Extended Airlift Capabilities. While the addition of the C-17 will certainly improve the mobility situation for decades to come, evolutionary improvement in lift capability will not be enough to address US military needs. “Even the addition of the Civil Reserve Air Fleet (CRAF) cannot provide enough airlift capacity for the future,” says the Vistas study.

One way to solve the problem might be the development and production of a huge airlifter with a gross takeoff weight of one million pounds. Precision airdrop should also become a routine method of delivering US military equipment and troops. A full airdrop capability could reduce the need for theater infrastructure for both the Air Force and the Army and greatly increase their potential operations tempo.

According to the study, “Worldwide coverage will require aircraft that can fly 12,000 miles, deliver cargo, and return without refueling at the terminal point. . . . Cargo capacity for airlifters of the [next] century should be 150,000 pounds.”

Information Technologies. While today’s information networks provide an unprecedented picture of operations to Air Force commanders, similar systems of tomorrow promise a giant leap forward in communications ability. Surveillance and reconnaissance will be done worldwide, from commercially owned platforms, while a new ultraprecise Global Positioning System (GPS) will provide improved position and timing information to forces in the field.

“Communication of information and instructions throughout the force will be instantaneous over fiber and satellite networks,” predicts the new Scientific Advisory Board report.

The use of “information munitions” against adversaries may also become an essential feature of war. At its most basic, so-called information warfare (IW) actions might use computers and software to fool and destroy enemy data networks. Attacks might occur over the Internet or special communications systems or even through surreptitious action by individuals.

Defensive IW is also likely to become an issue, at least for US corporations, “because of the obvious effects that malicious mischief can have on commerce,” say Vistas’ authors.

Space Munitions, Brilliant Sensors. The future force will include a mix of weapons, both space- and groundbased, able to shoot photon- and kinetic-energy munitions against enemy space and ground assets. Protection of US space assets and denial of this high ground to an enemy will become essential to military success.

No longer will a fighter aircraft’s on-board sensors be its main source of information for combat operations. The future force will likely see a massive proliferation of information sources–from small, distributed satellite constellations to uninhabited reconnaissance aerial vehicles (URAVs) to weapon sensors and groundbased sensors delivered by URAVs.

The power of these new systems will lie in their ability to work together to correlate data automatically and rapidly.
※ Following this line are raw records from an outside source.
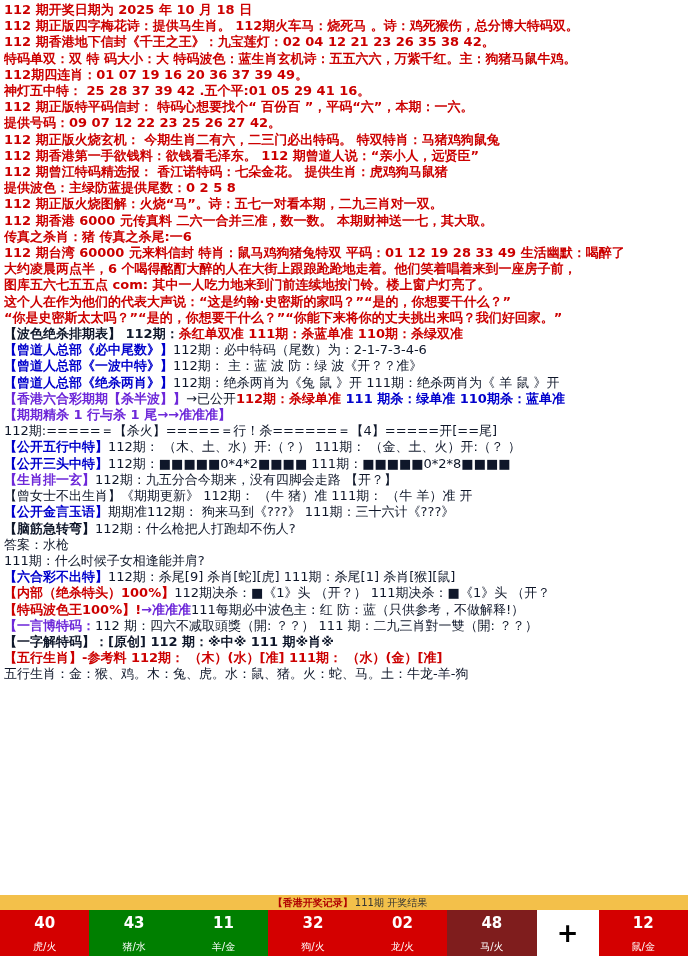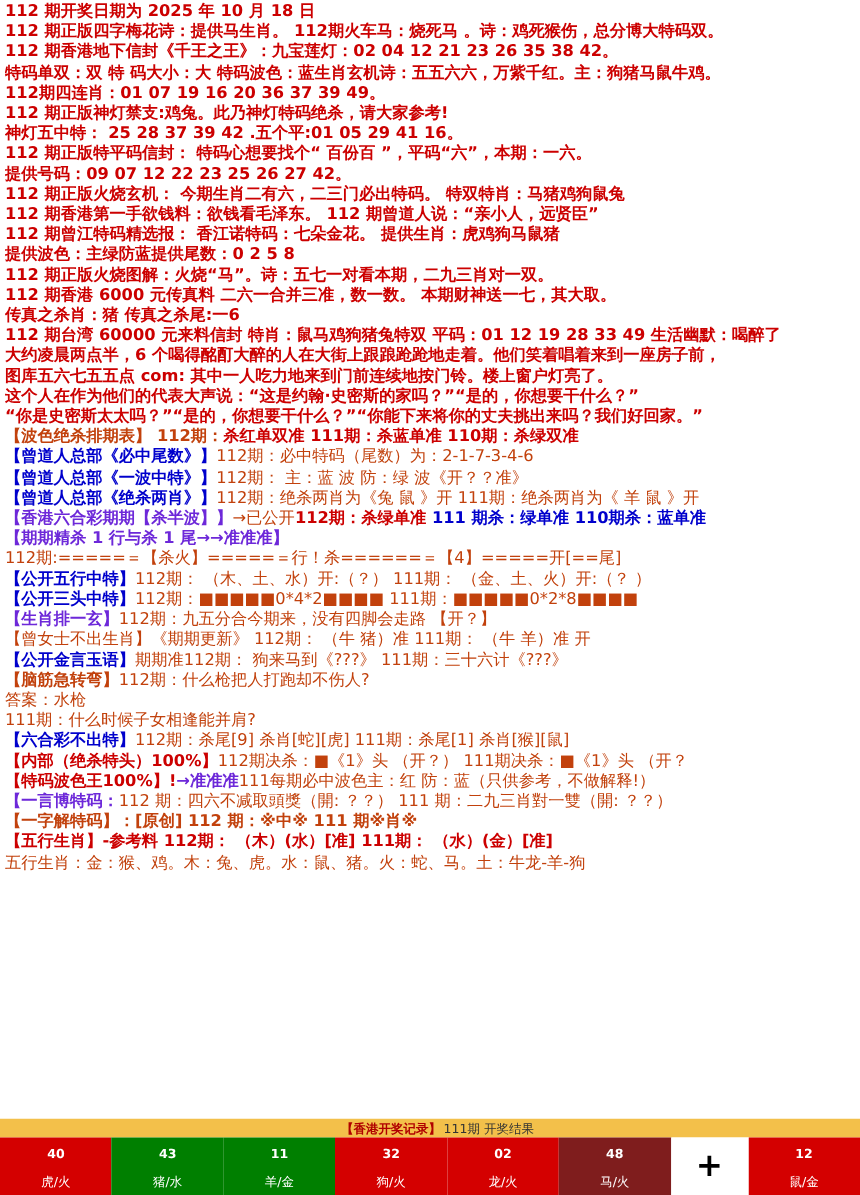"112 期正版神灯禁支:鸡兔。此乃神灯特码绝杀，请大家参考!" div.ln { html: <div>112 期正版神灯禁支:鸡兔。此乃神灯特码绝杀，请大家参考!</div> -> none }
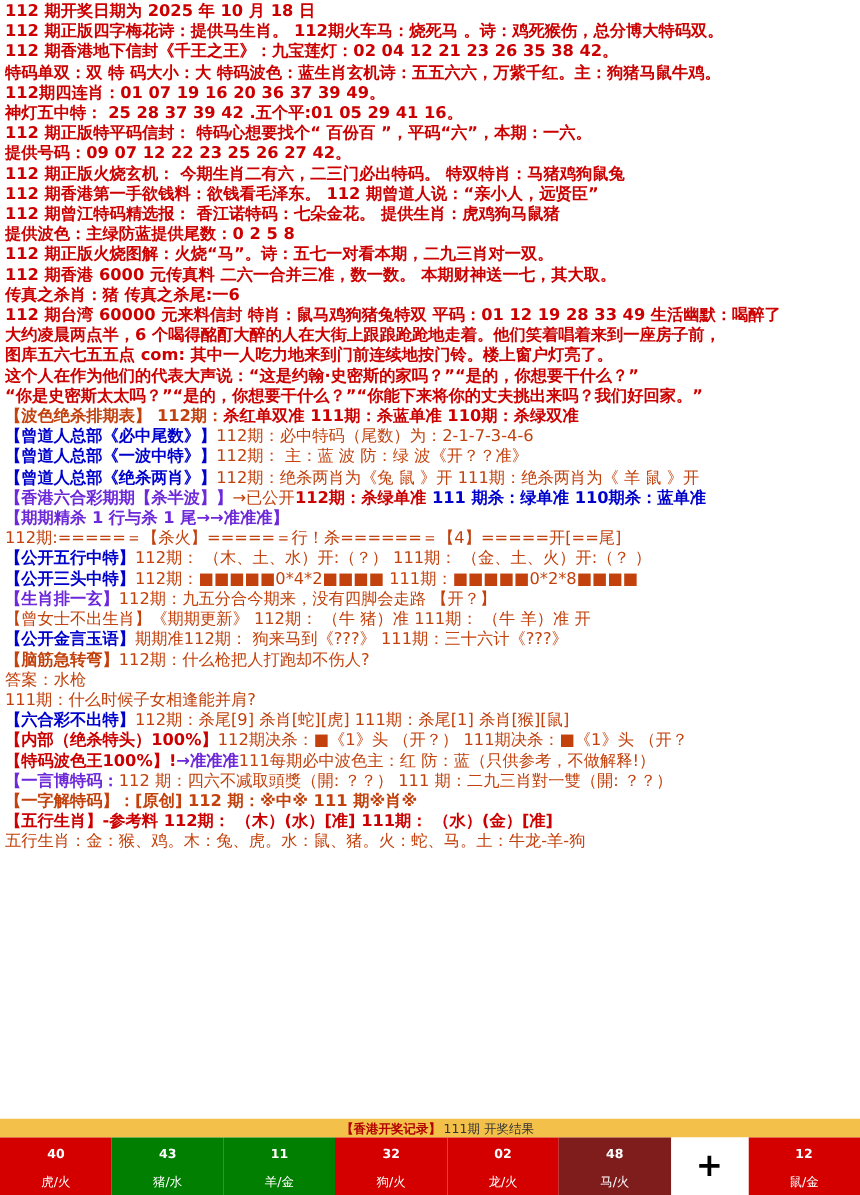"【波色绝杀排期表】 112期：" .black { color: #c2410c -> #0f172a }
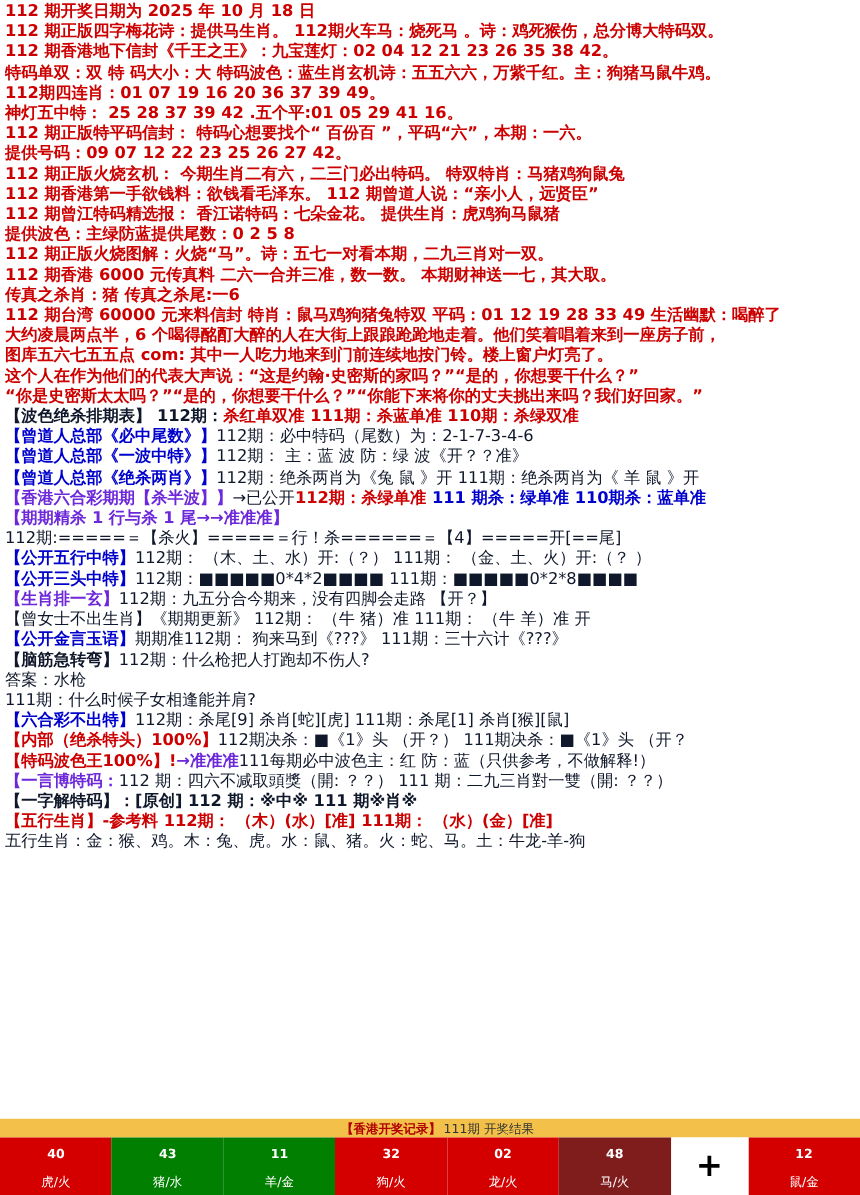"40" .num { font-size: 10px -> 15px }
One sensor alone gives a necessarily limited view of the battlefield. In the future, many sensors together may provide operators with a complete and instantaneously updated picture of an operational area.

When assembling these building blocks in the Air Force of the next century, service planners will have to keep in mind their affordability as well as their potential performance. The cost of precision guided munitions (PGMs), for instance, might be kept in check by buying reusable close-approach delivery platforms–two UCAVs, perhaps–equipped with on-board electronics to aim relatively inexpensive bombs or missiles.

Operational planning and procurement management may also need to advance along with Air Force hardware. If high-rate operations are to be sustained, military plans must be made and executed in parallel, rather than in series, note Vistas’ authors. The rate of commercial development means that for space, communications, and information systems, the time from concept to deployment cannot exceed two years.

“We must demand reduced cycle time in procurement just as we will demand it in execution,” says the advisory report.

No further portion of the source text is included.